* [What the task requires]: Your result should be every line of the records below that contains the word "Certificados".

* [Material for the task]:
╔══
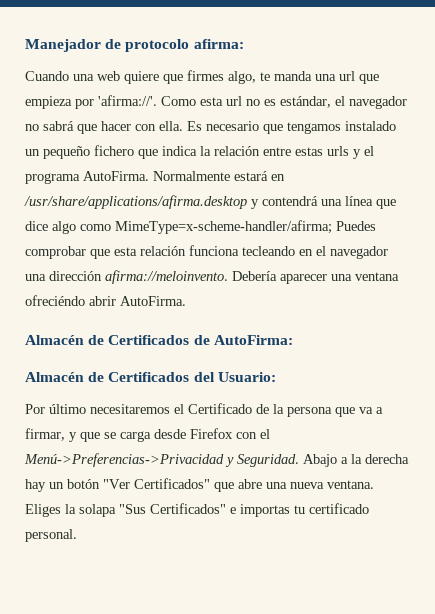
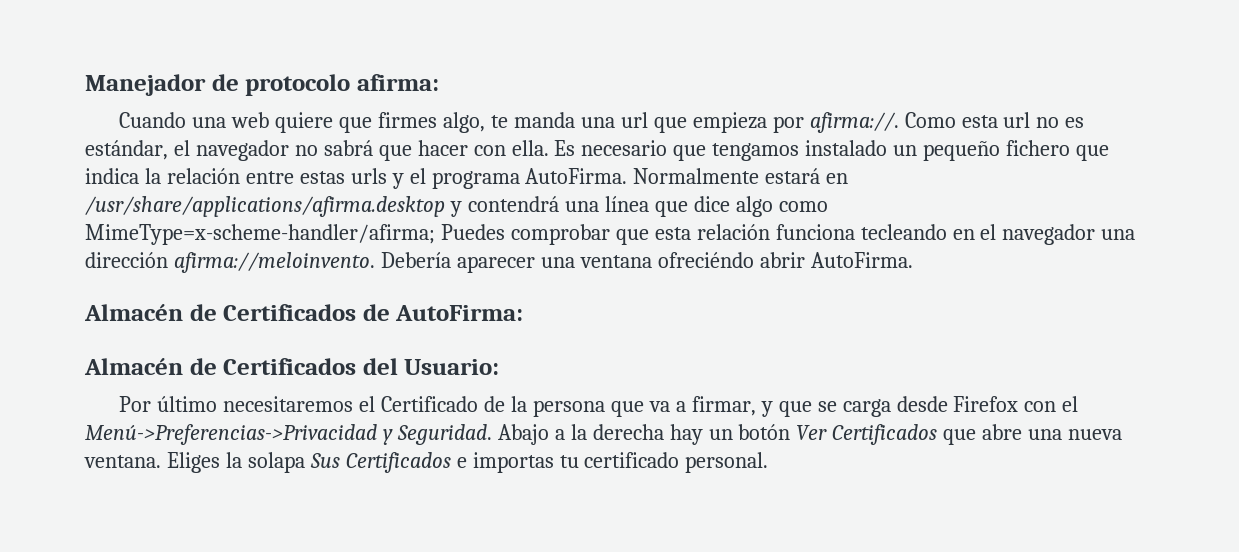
[98,95,157,106] 'afirma://'. -> [809,112,899,133] afirma://.
[103,478,210,489] "Ver Certificados" -> [796,424,938,445] Ver Certificados
[119,503,226,514] "Sus Certificados" -> [309,452,451,473] Sus Certificados

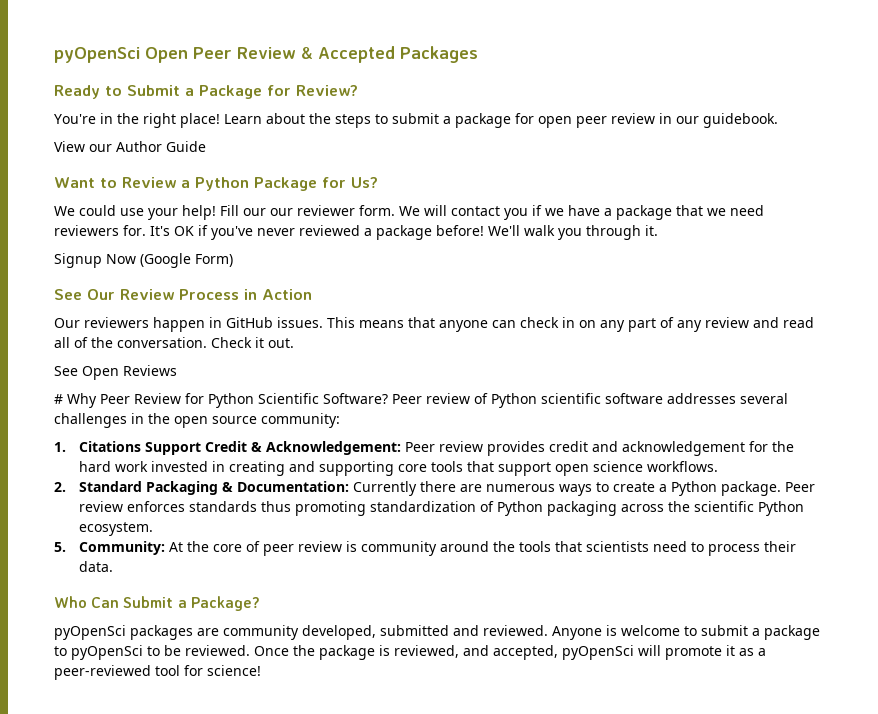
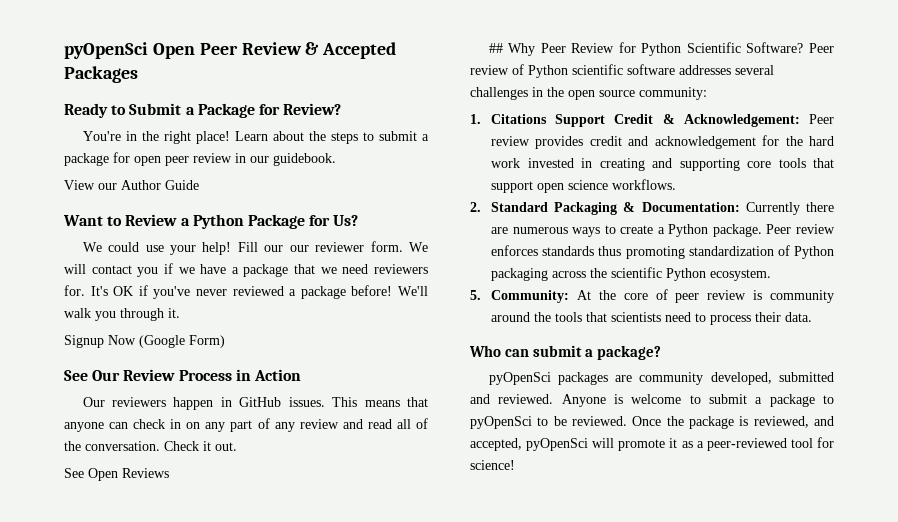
[54,394,63,404] # -> [488,43,503,53] ##
[91,596,260,611] Can Submit a Package? -> [504,345,661,360] can submit a package?

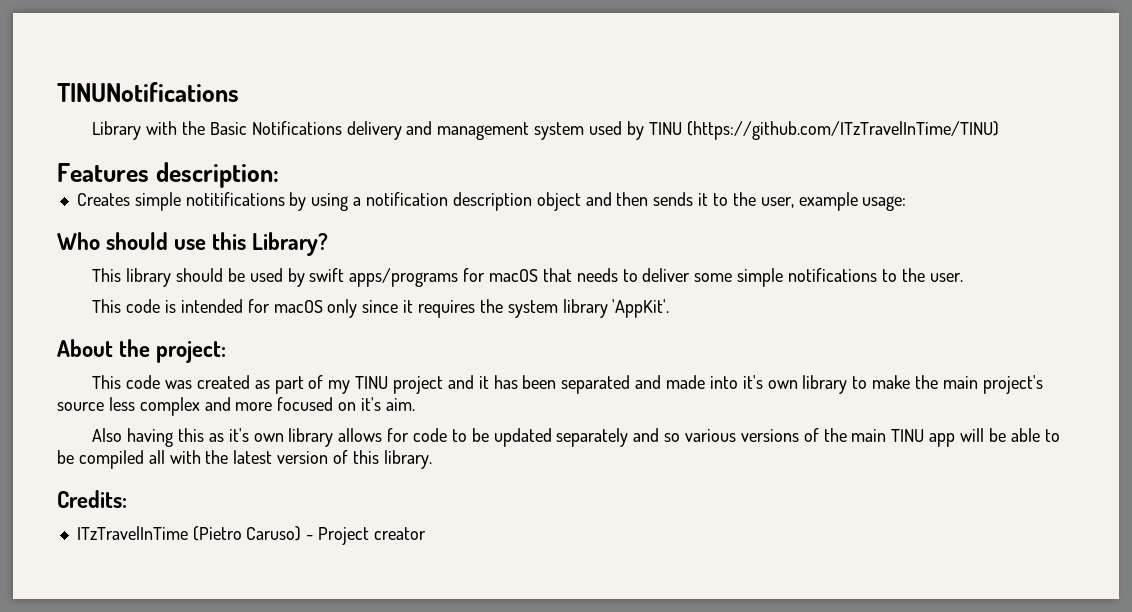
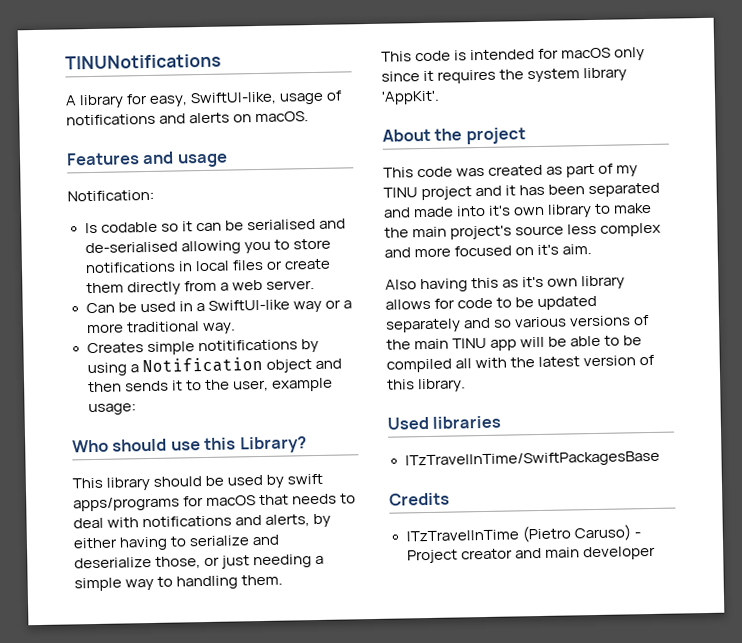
[92,121,999,140] [57,162,279,188] Library with the Basic Notifications delivery and management system used by TINU (https://github.com/ITzTravelInTime/TINU) // Features description: -> [65,90,344,109] [66,111,310,126] [66,151,228,168] [67,189,154,202] [84,218,346,234] [84,238,331,255] [84,258,331,274] [85,279,315,296] [85,299,352,314] [86,321,236,335] A library for easy, SwiftUI-like, usage of notifications and alerts on macOS. // Features and usage // Notification: // Is codable so it can be serialised and de-serialised allowing you to store notifications in local files or create them directly from a web server. // Can be used in a SwiftUI-like way or a more traditional way.
[365,192,532,211] notification description -> [141,356,263,374] Notification
[642,268,963,287] deliver some simple notifications to the user. -> [73,513,332,529] [73,534,280,551] [74,554,325,569] [74,574,284,592] deal with notifications and alerts, by either having to serialize and deserialize those, or just needing a simple way to handling them.
[156,341,227,363] project: -> [465,127,526,145] project
[57,490,127,508] Credits: -> [387,415,502,430] [404,450,660,469] [389,492,450,506] Used libraries // ITzTravelInTime/SwiftPackagesBase // Credits
(427, 533) none -> [514,545,656,561] and main developer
╚══
* [Result of this task]:
[103,478,210,489] "Ver Certificados" -> [796,424,938,445] Ver Certificados
[119,503,226,514] "Sus Certificados" -> [309,452,451,473] Sus Certificados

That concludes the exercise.